Stored items
◇ ◇ ◇ ◇
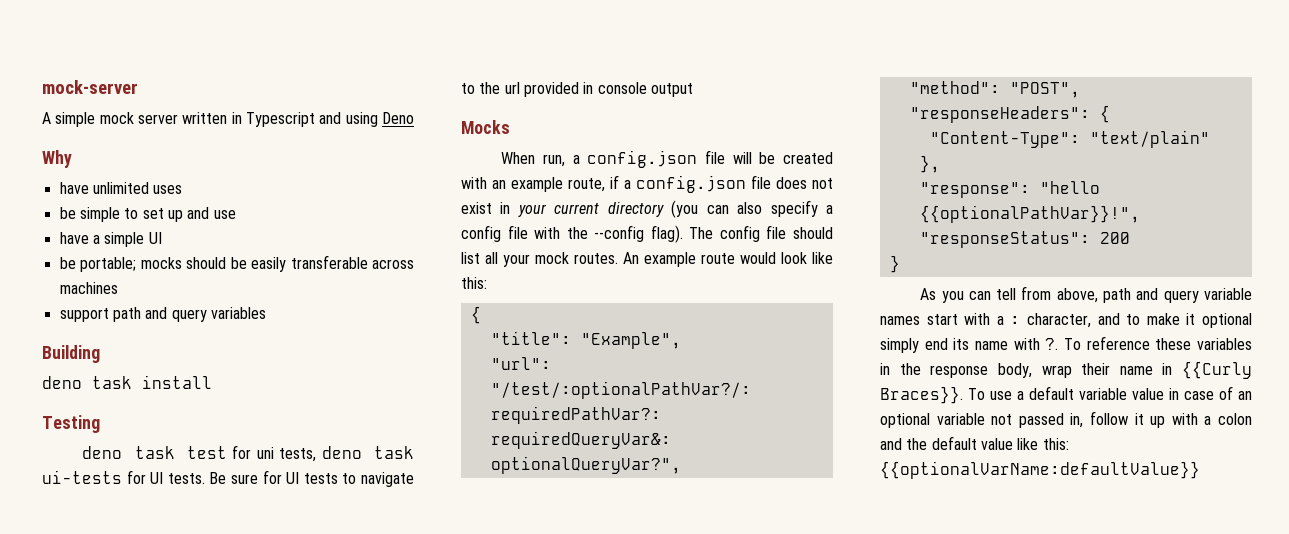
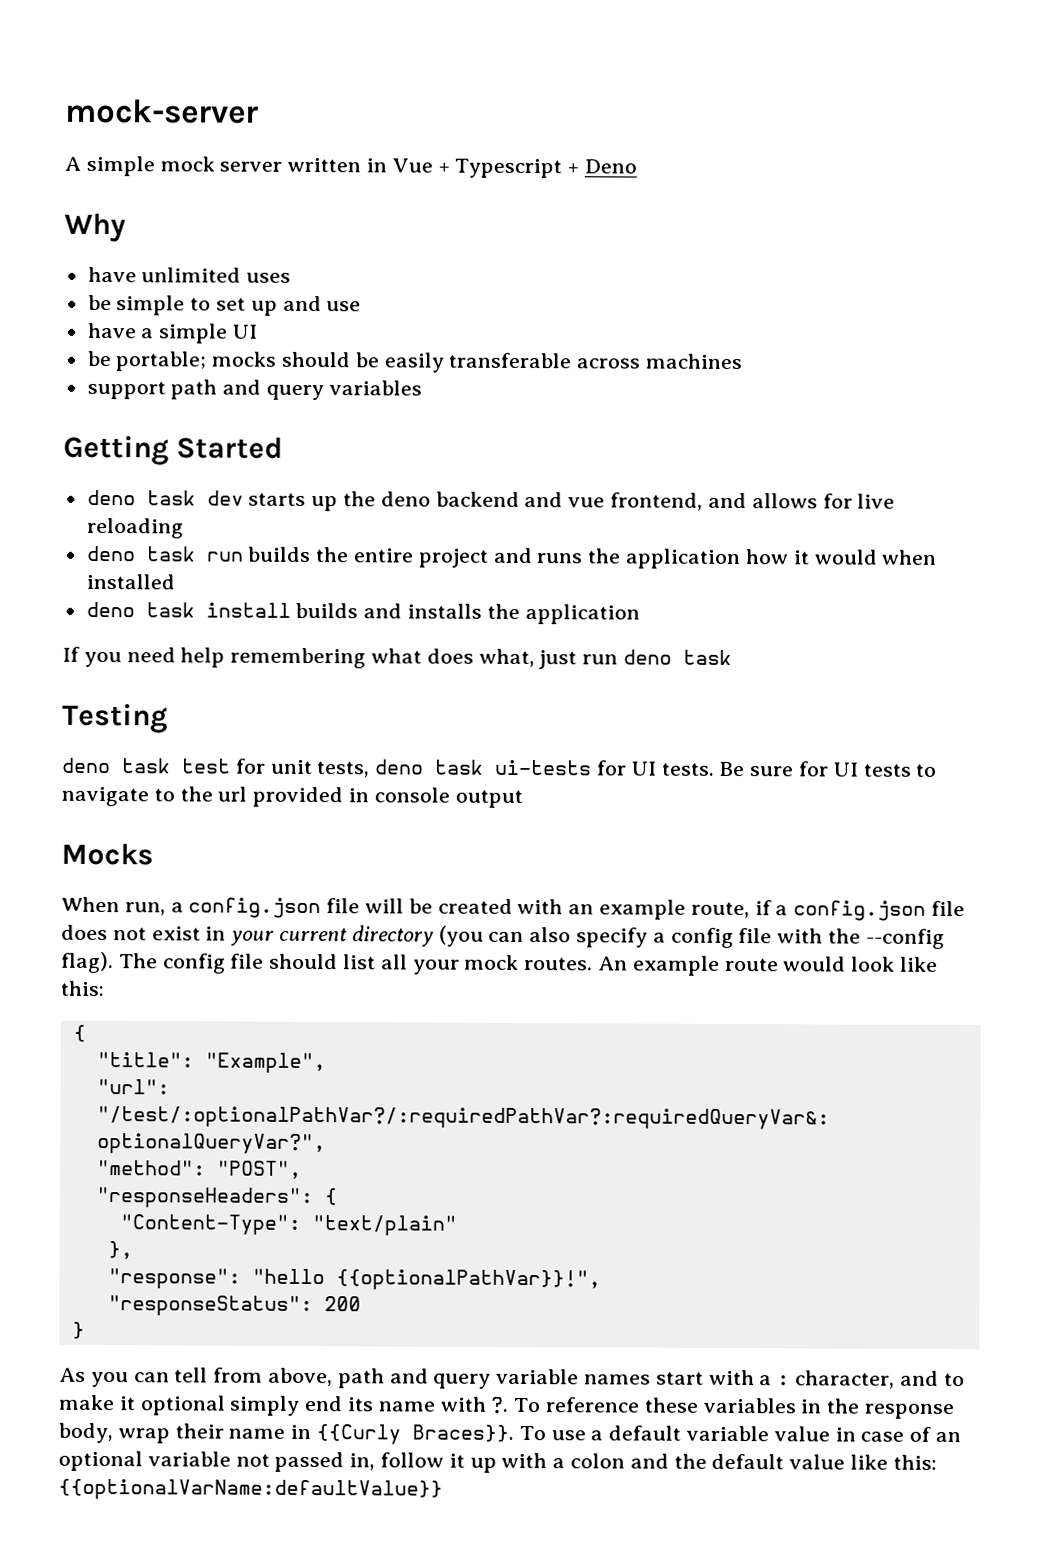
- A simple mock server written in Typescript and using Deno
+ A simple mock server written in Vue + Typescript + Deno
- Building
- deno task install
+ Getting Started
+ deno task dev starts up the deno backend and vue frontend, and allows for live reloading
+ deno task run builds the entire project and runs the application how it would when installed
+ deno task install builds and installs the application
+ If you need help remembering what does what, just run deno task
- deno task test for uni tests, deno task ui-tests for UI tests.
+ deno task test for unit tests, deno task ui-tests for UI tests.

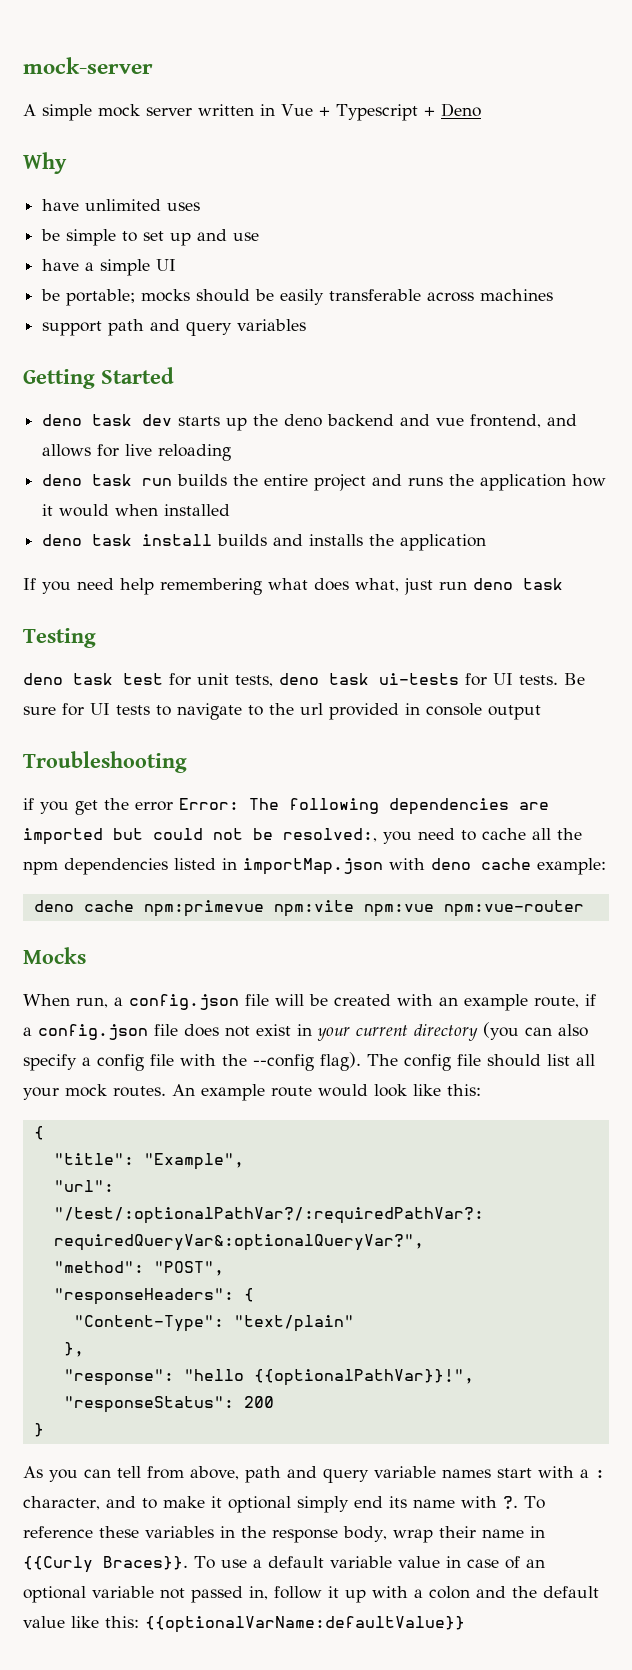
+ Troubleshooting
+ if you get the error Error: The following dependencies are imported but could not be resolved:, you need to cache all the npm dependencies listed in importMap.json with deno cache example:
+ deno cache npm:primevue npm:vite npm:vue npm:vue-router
◇ ◇ ◇ ◇
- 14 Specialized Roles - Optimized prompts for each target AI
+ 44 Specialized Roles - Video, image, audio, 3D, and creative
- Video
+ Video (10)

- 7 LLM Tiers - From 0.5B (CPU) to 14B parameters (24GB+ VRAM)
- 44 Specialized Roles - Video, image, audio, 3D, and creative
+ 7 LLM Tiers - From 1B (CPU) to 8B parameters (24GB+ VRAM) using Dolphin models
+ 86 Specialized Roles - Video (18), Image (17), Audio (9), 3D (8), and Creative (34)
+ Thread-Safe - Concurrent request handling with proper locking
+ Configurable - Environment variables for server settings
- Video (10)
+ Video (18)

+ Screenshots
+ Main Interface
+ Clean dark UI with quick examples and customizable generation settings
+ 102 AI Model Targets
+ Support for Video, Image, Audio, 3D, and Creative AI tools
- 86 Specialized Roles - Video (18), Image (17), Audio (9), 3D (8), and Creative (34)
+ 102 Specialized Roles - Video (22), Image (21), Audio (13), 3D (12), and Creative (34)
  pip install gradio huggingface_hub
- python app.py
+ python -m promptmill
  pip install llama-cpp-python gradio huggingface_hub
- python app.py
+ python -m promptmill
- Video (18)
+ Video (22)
◇ ◇ ◇ ◇
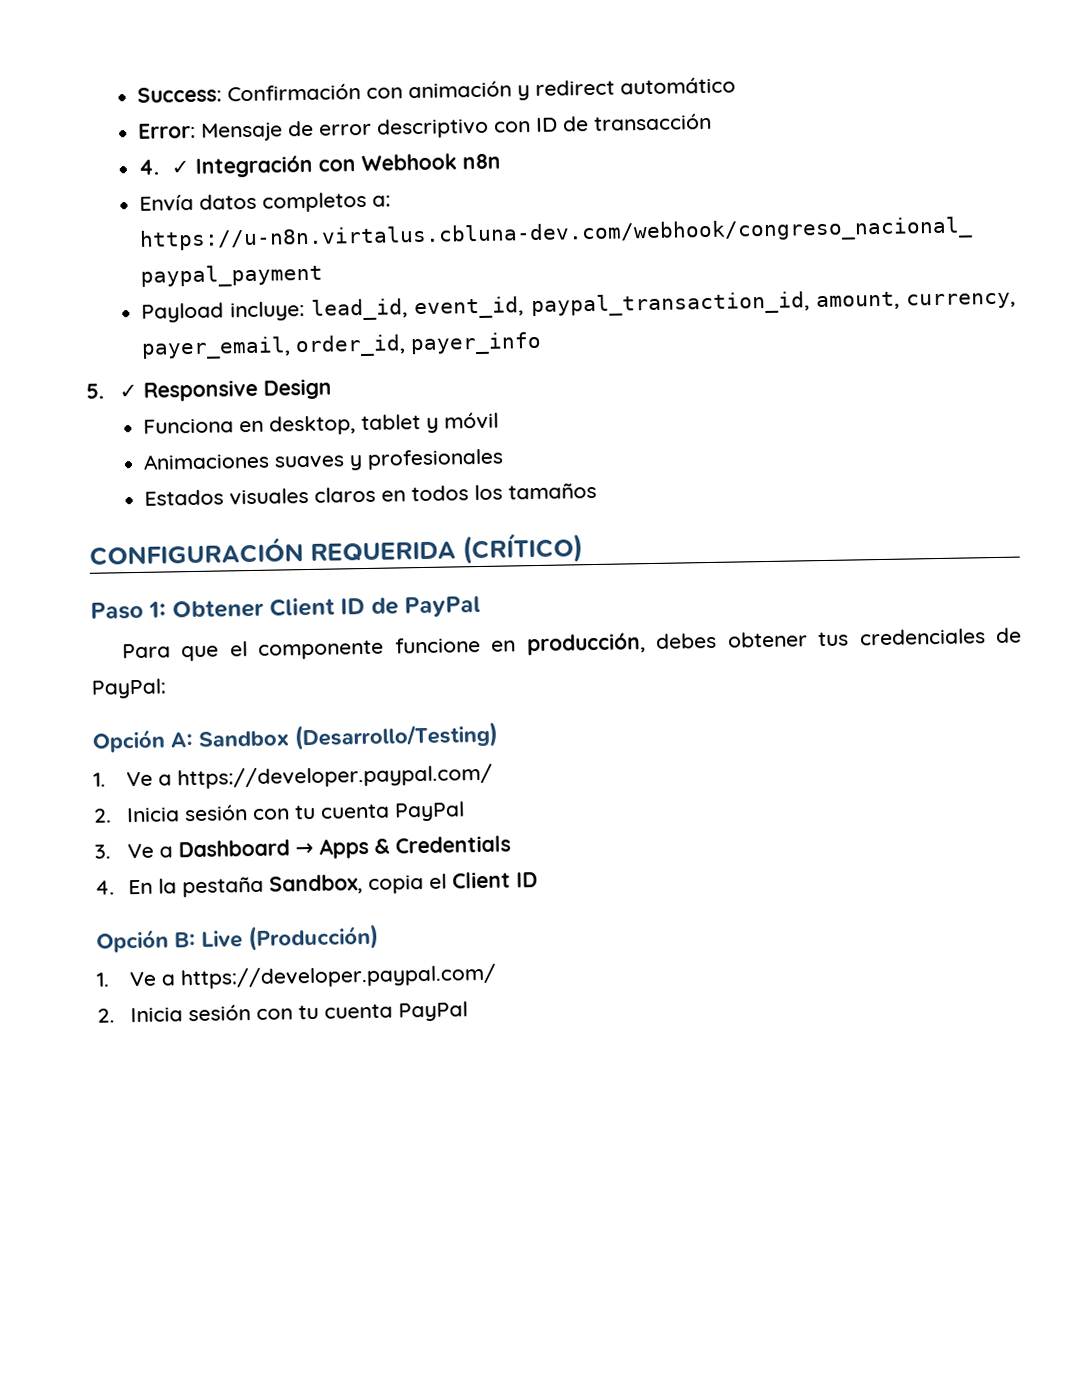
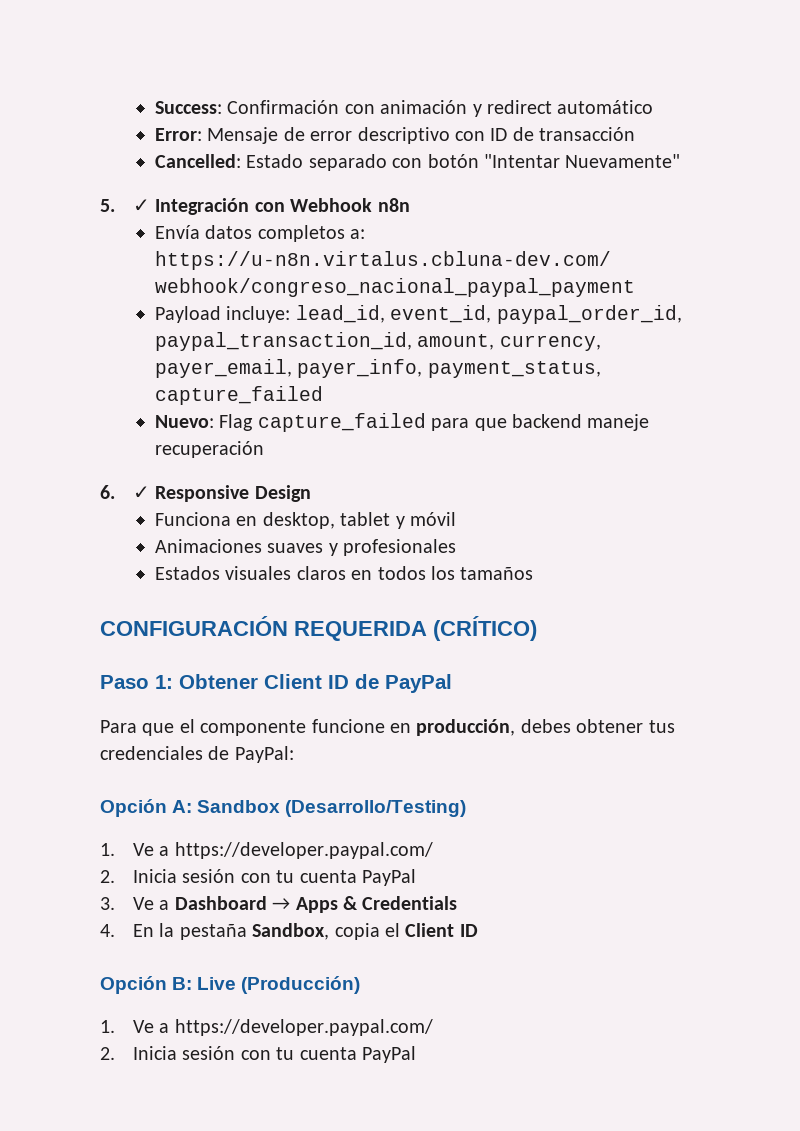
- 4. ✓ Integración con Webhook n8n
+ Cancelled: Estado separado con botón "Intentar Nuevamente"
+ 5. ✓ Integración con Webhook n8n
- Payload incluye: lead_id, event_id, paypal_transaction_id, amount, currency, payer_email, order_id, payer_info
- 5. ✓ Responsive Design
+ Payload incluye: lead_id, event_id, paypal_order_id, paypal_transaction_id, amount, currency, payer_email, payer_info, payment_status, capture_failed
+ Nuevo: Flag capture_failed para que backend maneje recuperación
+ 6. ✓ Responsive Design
◇ ◇ ◇ ◇
:: Action item ::
Your answer is the exact run of lines above from the one with "Typescript + Deno" through the one with "npm:vite npm:vue npm:vue-router", both ends included, minus any picture.

:: Expected output ::
+ A simple mock server written in Vue + Typescript + Deno
- Building
- deno task install
+ Getting Started
+ deno task dev starts up the deno backend and vue frontend, and allows for live reloading
+ deno task run builds the entire project and runs the application how it would when installed
+ deno task install builds and installs the application
+ If you need help remembering what does what, just run deno task
- deno task test for uni tests, deno task ui-tests for UI tests.
+ deno task test for unit tests, deno task ui-tests for UI tests.

+ Troubleshooting
+ if you get the error Error: The following dependencies are imported but could not be resolved:, you need to cache all the npm dependencies listed in importMap.json with deno cache example:
+ deno cache npm:primevue npm:vite npm:vue npm:vue-router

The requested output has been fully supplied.